Answer
See explanation
Work Step by Step
Below is a succinct inductive proof that the sequence defined by
\[
d_k \;=\; 2\,d_{k-1} \;+\; 3
\quad \text{for } k \ge 2,
\quad \text{with} \quad d_1 = 2,
\]
is given explicitly by
\[
\boxed{d_k = 5 \cdot 2^{\,k-1} \;-\; 3}.
\]
---
## **1. Base Case** \((k = 1)\)
We must check that the closed‐form formula holds for \(k=1\). The given initial condition is
\[
d_1 = 2.
\]
On the other hand, plugging \(k=1\) into the proposed formula,
\[
5 \cdot 2^{\,1-1} - 3
= 5 \cdot 2^0 - 3
= 5 \cdot 1 - 3
= 2.
\]
Hence \(d_1 = 2\) matches the formula, and the base case is verified.
---
## **2. Inductive Step**
Suppose for some integer \(k \ge 2\) the formula holds at \(k-1\), that is,
\[
d_{k-1} \;=\; 5 \cdot 2^{\,(k-1)-1} \;-\; 3
\;=\;
5 \cdot 2^{\,k-2} \;-\; 3.
\]
We must show that it then holds at \(k\).

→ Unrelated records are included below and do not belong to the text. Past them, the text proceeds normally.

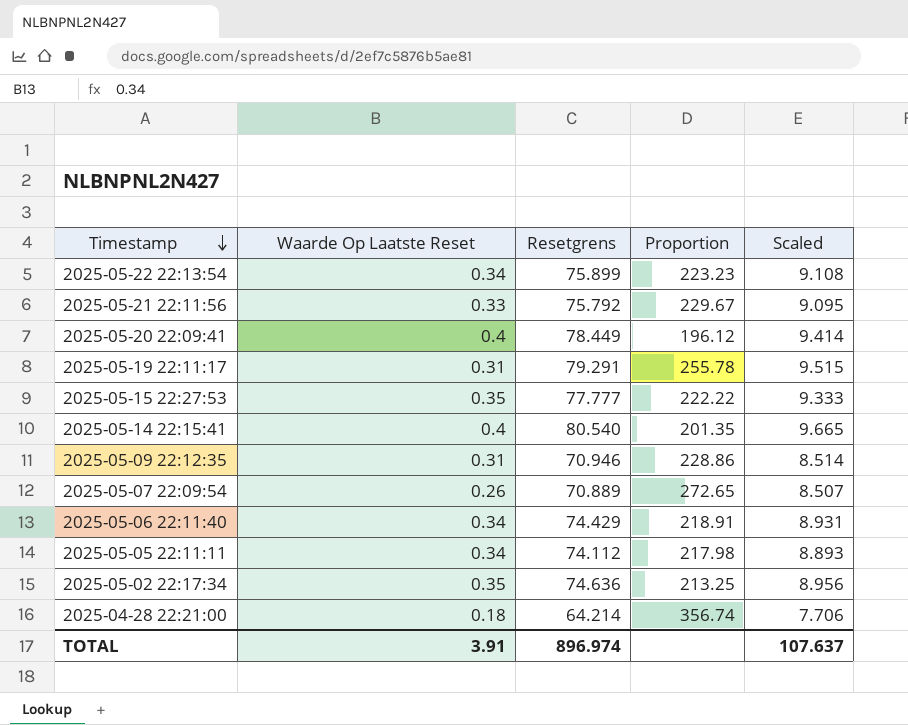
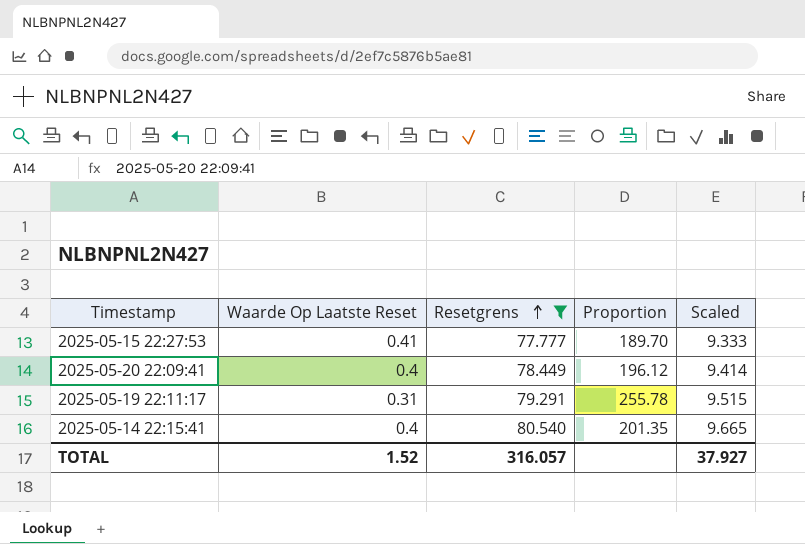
filter: none -> Resetgrens >= 77.777
row order: Timestamp descending -> Resetgrens ascending
2025-05-15 22:27:53 | Waarde Op Laatste Reset: 0.35 -> 0.41
2025-05-15 22:27:53 | Proportion: 222.22 -> 189.70
TOTAL | Waarde Op Laatste Reset: 3.91 -> 1.52
TOTAL | Resetgrens: 896.974 -> 316.057
TOTAL | Scaled: 107.637 -> 37.927

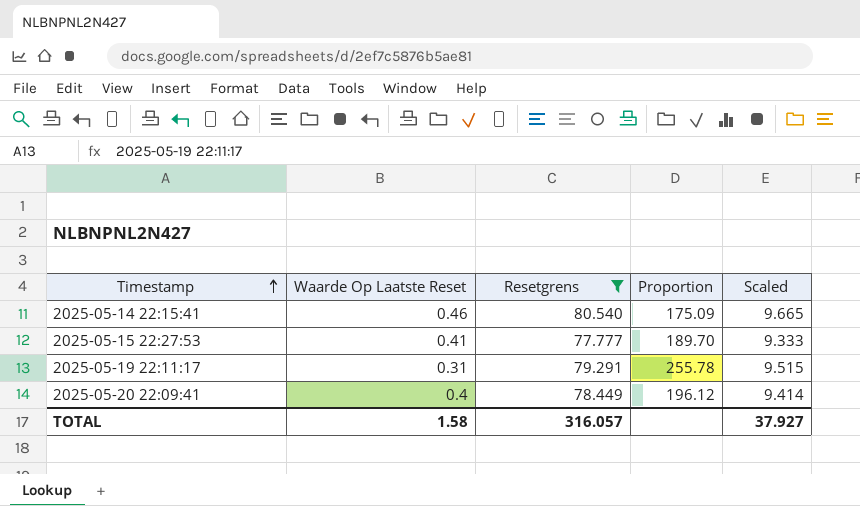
row order: Resetgrens ascending -> Timestamp ascending
2025-05-14 22:15:41 | Waarde Op Laatste Reset: 0.4 -> 0.46
2025-05-14 22:15:41 | Proportion: 201.35 -> 175.09
TOTAL | Waarde Op Laatste Reset: 1.52 -> 1.58

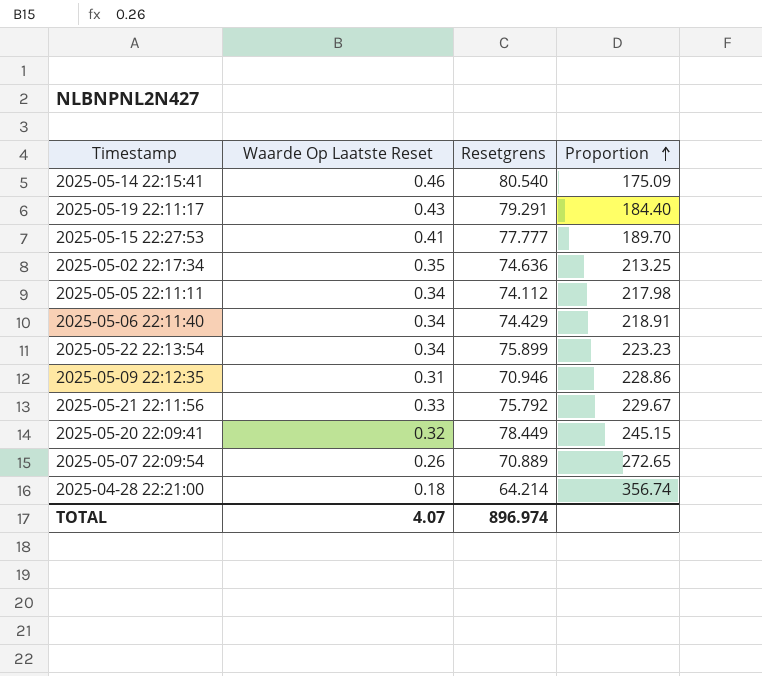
filter: Resetgrens >= 77.777 -> none
row order: Timestamp ascending -> Proportion ascending
column Scaled | formula: [Resetgrens] * 0.12 -> none
2025-05-19 22:11:17 | Waarde Op Laatste Reset: 0.31 -> 0.43
2025-05-19 22:11:17 | Proportion: 255.78 -> 184.40
2025-05-20 22:09:41 | Waarde Op Laatste Reset: 0.4 -> 0.32
2025-05-20 22:09:41 | Proportion: 196.12 -> 245.15
TOTAL | Waarde Op Laatste Reset: 1.58 -> 4.07
TOTAL | Resetgrens: 316.057 -> 896.974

By the recurrence relation,
\[
d_k
\;=\; 2\,d_{k-1} + 3.
\]
Using the inductive hypothesis for \(d_{k-1}\), we get
\[
d_k
= 2 \Bigl[5 \cdot 2^{\,k-2} - 3\Bigr] + 3
= 2 \cdot 5 \cdot 2^{\,k-2} - 2 \cdot 3 + 3
= 5 \cdot 2^{\,k-1} - 6 + 3
= 5 \cdot 2^{\,k-1} - 3.
\]
This is exactly the closed‐form we wanted to prove for \(d_k\).